The task:
In the listing below, find every line containing "Modify" and copy it out.

• • • • •

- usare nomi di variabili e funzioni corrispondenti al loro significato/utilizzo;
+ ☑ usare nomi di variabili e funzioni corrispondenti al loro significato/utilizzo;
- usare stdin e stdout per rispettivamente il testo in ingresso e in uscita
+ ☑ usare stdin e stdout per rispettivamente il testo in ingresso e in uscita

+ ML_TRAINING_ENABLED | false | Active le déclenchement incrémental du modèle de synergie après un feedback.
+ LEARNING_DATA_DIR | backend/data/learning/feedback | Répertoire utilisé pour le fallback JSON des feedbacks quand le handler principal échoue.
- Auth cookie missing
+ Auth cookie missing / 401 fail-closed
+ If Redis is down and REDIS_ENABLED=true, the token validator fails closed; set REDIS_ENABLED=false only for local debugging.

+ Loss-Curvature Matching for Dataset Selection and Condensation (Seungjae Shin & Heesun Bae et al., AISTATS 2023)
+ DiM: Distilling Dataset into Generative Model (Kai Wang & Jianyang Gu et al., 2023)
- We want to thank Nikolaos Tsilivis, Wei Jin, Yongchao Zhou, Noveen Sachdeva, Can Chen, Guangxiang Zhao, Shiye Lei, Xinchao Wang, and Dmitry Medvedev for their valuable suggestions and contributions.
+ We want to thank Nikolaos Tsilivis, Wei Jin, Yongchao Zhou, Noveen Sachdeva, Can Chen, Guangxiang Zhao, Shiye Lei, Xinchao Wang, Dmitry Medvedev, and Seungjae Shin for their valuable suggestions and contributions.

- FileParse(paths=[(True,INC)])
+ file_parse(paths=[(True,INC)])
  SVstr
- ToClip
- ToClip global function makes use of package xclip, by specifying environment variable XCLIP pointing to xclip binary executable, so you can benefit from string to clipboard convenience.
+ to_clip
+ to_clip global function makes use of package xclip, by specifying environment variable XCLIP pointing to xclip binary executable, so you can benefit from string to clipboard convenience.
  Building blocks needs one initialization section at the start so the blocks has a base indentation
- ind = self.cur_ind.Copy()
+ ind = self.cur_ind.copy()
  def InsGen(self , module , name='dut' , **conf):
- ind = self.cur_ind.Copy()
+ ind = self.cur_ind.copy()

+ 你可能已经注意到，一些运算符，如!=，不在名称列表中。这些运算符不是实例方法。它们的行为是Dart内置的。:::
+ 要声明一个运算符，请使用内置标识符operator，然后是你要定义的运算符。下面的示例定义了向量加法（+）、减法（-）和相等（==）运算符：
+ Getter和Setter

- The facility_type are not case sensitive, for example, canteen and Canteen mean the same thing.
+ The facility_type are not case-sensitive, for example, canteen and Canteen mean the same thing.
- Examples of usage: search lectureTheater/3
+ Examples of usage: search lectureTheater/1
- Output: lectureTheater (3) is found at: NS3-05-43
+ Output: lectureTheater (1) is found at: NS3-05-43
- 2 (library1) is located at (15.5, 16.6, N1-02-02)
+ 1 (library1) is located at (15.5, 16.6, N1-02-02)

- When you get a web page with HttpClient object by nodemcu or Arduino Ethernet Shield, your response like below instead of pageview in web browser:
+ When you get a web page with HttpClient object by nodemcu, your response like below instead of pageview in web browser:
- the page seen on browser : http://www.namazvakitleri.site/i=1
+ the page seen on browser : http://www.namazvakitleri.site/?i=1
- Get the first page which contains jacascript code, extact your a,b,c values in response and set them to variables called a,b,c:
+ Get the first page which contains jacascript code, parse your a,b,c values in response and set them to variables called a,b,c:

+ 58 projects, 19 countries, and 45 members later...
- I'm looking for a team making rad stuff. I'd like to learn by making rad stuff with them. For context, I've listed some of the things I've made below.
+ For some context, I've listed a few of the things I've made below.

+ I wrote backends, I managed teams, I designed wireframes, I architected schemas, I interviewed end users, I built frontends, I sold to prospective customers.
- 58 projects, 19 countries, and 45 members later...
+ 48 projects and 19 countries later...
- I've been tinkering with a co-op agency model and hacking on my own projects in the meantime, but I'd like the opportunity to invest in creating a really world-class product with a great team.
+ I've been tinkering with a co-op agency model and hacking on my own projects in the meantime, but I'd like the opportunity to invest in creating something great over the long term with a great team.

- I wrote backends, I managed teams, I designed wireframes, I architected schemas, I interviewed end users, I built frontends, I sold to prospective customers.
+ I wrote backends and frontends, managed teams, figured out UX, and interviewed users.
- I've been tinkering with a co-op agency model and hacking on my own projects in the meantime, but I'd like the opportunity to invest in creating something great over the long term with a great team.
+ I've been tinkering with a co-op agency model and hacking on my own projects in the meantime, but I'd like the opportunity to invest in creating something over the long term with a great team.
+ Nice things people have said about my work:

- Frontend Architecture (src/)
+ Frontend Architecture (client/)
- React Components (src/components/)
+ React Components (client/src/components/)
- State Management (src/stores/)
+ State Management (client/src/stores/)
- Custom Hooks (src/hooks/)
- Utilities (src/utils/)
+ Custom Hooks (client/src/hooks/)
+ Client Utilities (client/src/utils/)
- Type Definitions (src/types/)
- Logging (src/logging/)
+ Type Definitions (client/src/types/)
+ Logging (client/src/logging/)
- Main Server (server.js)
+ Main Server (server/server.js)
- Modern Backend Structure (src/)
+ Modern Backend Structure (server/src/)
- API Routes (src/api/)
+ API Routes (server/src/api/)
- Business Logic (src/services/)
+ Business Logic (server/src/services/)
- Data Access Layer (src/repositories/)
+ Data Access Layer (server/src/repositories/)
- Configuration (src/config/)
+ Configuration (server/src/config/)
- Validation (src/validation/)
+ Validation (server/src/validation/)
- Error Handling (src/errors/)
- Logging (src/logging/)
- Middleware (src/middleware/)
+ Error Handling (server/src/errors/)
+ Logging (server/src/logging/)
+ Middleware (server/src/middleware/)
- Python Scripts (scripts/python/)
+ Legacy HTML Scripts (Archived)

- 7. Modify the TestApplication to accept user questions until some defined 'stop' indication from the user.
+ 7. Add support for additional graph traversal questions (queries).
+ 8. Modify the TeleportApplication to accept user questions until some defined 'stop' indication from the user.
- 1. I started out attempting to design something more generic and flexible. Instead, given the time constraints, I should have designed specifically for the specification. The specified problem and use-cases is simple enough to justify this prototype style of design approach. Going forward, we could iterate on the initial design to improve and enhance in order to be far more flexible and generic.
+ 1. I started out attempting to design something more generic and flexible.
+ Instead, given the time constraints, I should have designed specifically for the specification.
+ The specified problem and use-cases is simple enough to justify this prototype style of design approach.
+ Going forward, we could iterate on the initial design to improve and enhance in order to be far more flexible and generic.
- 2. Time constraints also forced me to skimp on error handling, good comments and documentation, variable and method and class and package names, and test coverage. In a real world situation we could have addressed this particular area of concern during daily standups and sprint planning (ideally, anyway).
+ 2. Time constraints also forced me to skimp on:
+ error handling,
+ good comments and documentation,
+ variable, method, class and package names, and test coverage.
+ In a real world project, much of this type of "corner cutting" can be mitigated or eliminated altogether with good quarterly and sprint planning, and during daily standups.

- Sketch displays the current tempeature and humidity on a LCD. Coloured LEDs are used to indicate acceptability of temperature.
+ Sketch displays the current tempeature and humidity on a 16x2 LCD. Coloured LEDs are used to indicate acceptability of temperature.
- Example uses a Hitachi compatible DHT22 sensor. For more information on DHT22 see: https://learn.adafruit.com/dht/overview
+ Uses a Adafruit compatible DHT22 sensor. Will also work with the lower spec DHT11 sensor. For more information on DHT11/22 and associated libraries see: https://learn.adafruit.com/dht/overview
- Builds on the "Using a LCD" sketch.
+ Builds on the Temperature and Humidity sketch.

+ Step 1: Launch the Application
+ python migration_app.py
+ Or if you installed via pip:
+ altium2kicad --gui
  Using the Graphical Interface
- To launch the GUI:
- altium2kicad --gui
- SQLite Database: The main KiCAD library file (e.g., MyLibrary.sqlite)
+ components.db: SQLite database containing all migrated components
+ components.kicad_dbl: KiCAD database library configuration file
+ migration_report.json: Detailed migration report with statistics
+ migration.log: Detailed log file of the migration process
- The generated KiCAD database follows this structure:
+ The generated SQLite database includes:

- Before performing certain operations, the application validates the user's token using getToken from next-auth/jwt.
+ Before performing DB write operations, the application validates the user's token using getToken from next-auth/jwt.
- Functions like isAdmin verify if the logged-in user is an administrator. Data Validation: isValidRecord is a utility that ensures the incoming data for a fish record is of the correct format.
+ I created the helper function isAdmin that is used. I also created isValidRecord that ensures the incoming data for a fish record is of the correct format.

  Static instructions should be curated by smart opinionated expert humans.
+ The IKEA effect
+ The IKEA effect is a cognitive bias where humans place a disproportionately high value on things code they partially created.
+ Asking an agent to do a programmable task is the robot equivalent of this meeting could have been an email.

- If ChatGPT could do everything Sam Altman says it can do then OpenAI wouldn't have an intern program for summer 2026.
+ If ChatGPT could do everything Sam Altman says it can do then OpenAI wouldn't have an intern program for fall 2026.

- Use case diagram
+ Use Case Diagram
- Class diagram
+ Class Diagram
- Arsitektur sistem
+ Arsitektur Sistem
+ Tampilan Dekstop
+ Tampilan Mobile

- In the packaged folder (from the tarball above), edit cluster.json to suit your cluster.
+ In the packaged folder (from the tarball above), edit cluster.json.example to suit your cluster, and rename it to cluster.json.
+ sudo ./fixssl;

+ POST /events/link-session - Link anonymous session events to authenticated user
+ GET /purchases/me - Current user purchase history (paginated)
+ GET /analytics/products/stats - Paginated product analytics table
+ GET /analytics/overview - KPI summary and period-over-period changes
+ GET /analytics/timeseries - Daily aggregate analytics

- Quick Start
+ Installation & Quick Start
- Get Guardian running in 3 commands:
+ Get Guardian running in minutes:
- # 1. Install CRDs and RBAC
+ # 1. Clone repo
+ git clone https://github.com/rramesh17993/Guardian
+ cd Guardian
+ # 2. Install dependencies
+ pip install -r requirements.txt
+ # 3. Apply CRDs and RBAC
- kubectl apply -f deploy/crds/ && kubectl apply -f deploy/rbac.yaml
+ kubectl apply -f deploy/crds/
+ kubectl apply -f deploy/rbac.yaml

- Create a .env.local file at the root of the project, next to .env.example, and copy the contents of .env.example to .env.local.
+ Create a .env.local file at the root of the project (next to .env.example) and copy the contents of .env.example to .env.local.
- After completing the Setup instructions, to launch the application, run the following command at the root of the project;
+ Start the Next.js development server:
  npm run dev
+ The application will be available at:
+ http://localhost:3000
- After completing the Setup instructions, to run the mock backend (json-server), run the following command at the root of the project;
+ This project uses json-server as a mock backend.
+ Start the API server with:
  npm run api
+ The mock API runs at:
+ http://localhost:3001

• • • • •

Response box:
- 7. Modify the TestApplication to accept user questions until some defined 'stop' indication from the user.
+ 8. Modify the TeleportApplication to accept user questions until some defined 'stop' indication from the user.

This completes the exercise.